For many everyday employed professionals, a more common issue is the reclaiming of higher rate tax relief. Under relief at source schemes, pension providers add basic rate tax relief automatically. Higher rate relief must often be reclaimed via self assessment or through HMRC. Each year, significant amounts go unclaimed simply because people assume it happens automatically.
Ensuring that tax relief is fully captured is not about being aggressive. It is about being efficient. -
4 Step 4
Investment Strategy Is Not a Set and Forget Decision
According to the Financial Conduct Authority’s Financial Lives Survey, a large proportion of pension savers remain in default investment strategies for extended periods without review. Default funds can be entirely appropriate, but they are not personalised by default.
Career progression, changing financial commitments and shifts in risk tolerance all influence whether your current investment approach still reflects your objectives.
At Pension Pulse, our conversations are not about encouraging unnecessary change. They are about alignment. We review what your current contributions and investment strategy are likely to produce and compare that with what you want retirement to look like in practice.
Often the outcome is reassurance. Occasionally it is a small adjustment. Either way, the clarity is valuable. -
5 Step 5
The State Pension Remains Foundational
The full new State Pension is currently worth just over £11,000 per year, subject to qualifying National Insurance years. For many retirees, this forms the foundation of retirement income.
Checking your State Pension forecast, and National Insurance record, can highlight gaps that may still be addressed. In certain circumstances, voluntary contributions can increase entitlement, although this requires careful assessment.
Too often, we meet clients who have never checked their record and simply assume everything is in order. Year end provides a natural prompt to confirm rather than assume.
Why Focus Matters
Pension legislation has changed repeatedly in recent years. The Lifetime Allowance charge has been removed, the annual allowance has increased, and tapering rules affect some higher earners. The technical landscape continues to evolve.

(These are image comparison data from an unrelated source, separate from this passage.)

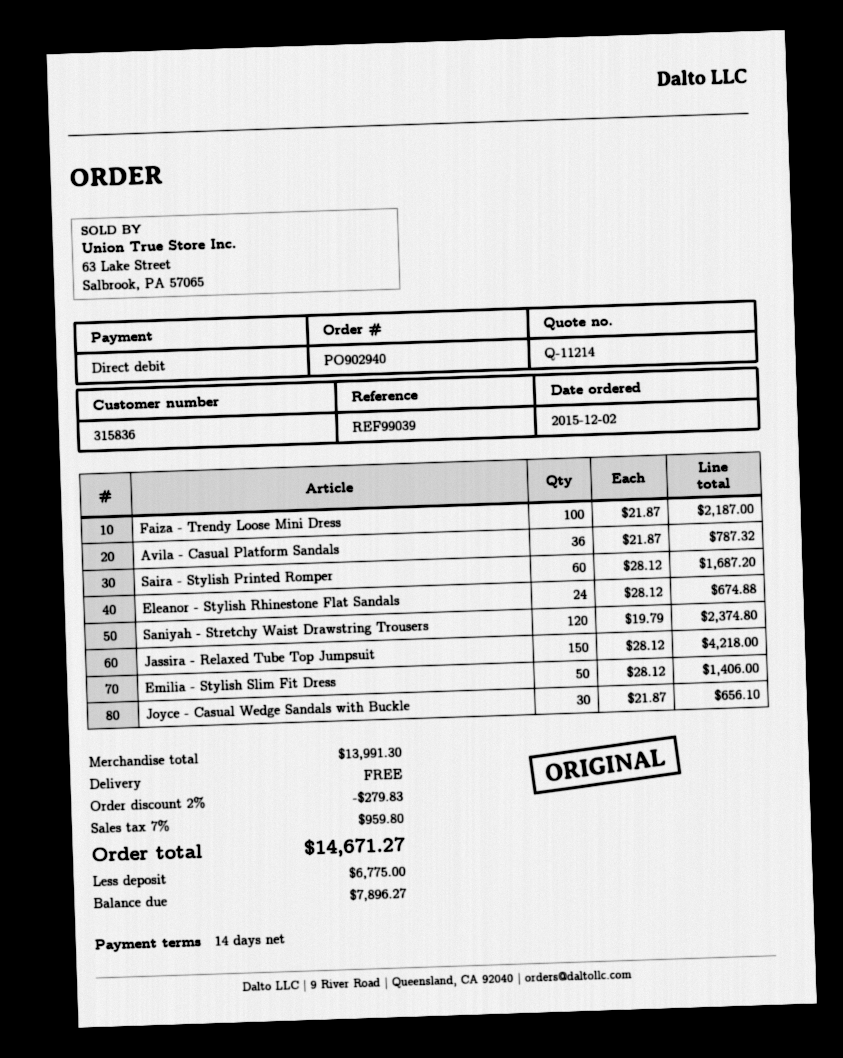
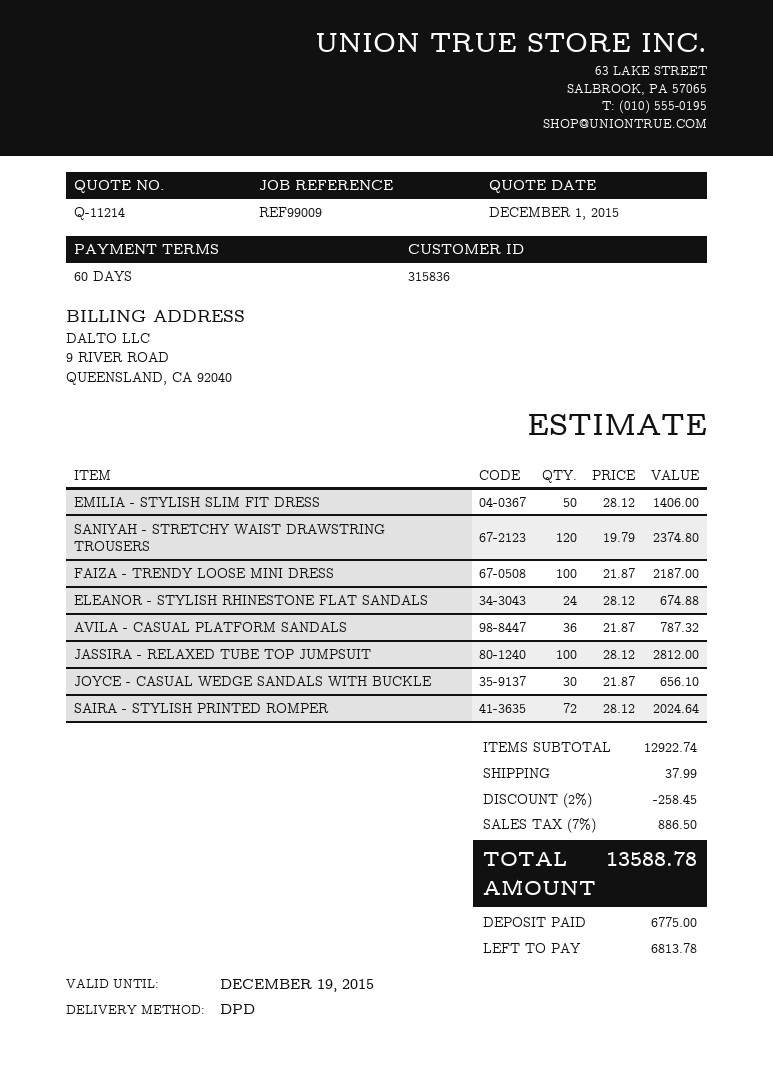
payment terms: 14 days -> 60 days
reference: REF99039 -> REF99009
Saira - Stylish Printed Romper: 60 x 28.12 = 1687.20 -> 72 x 28.12 = 2024.64
Jassira - Relaxed Tube Top Jumpsuit: 150 x 28.12 = 4218.00 -> 100 x 28.12 = 2812.00
subtotal: 13991.30 -> 12922.74
discount: 2% = 279.83 -> 2% = 258.45
shipping: 0.00 -> 37.99
tax: 7% = 959.80 -> 7% = 886.50
total: 14671.27 -> 13588.78
balance: 7896.27 -> 6813.78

At Pension Pulse, we focus solely on pension advice. That singular focus means our conversations remain grounded in retirement outcomes rather than being diluted across multiple financial products. We look at contribution levels, tax efficiency, long term projections, beneficiary nominations and retirement timing in the round.
For most employed clients, year end planning is not about complexity. It is about ensuring that what is being done today aligns with where they intend to be in twenty or thirty years.
A Measured Pause Before the New Tax Year
If you were to continue contributing at your current level for the next decade, would you feel comfortable with the likely outcome? That’s the question that matters more than any deadline.
For some, the answer will be yes.
For others, a modest adjustment made before the tax year closes could compound meaningfully over time.
5th April is a useful checkpoint – a useful moment to review direction before another year begins.
References
Department for Work and Pensions. Automatic enrolment evaluation report.
Pensions and Lifetime Savings Association. Retirement Living Standards.
Financial Conduct Authority. Financial Lives Survey.
HM Revenue and Customs. Pension tax relief statistics.
Department for Work and Pensions. State Pension rates and qualifying criteria.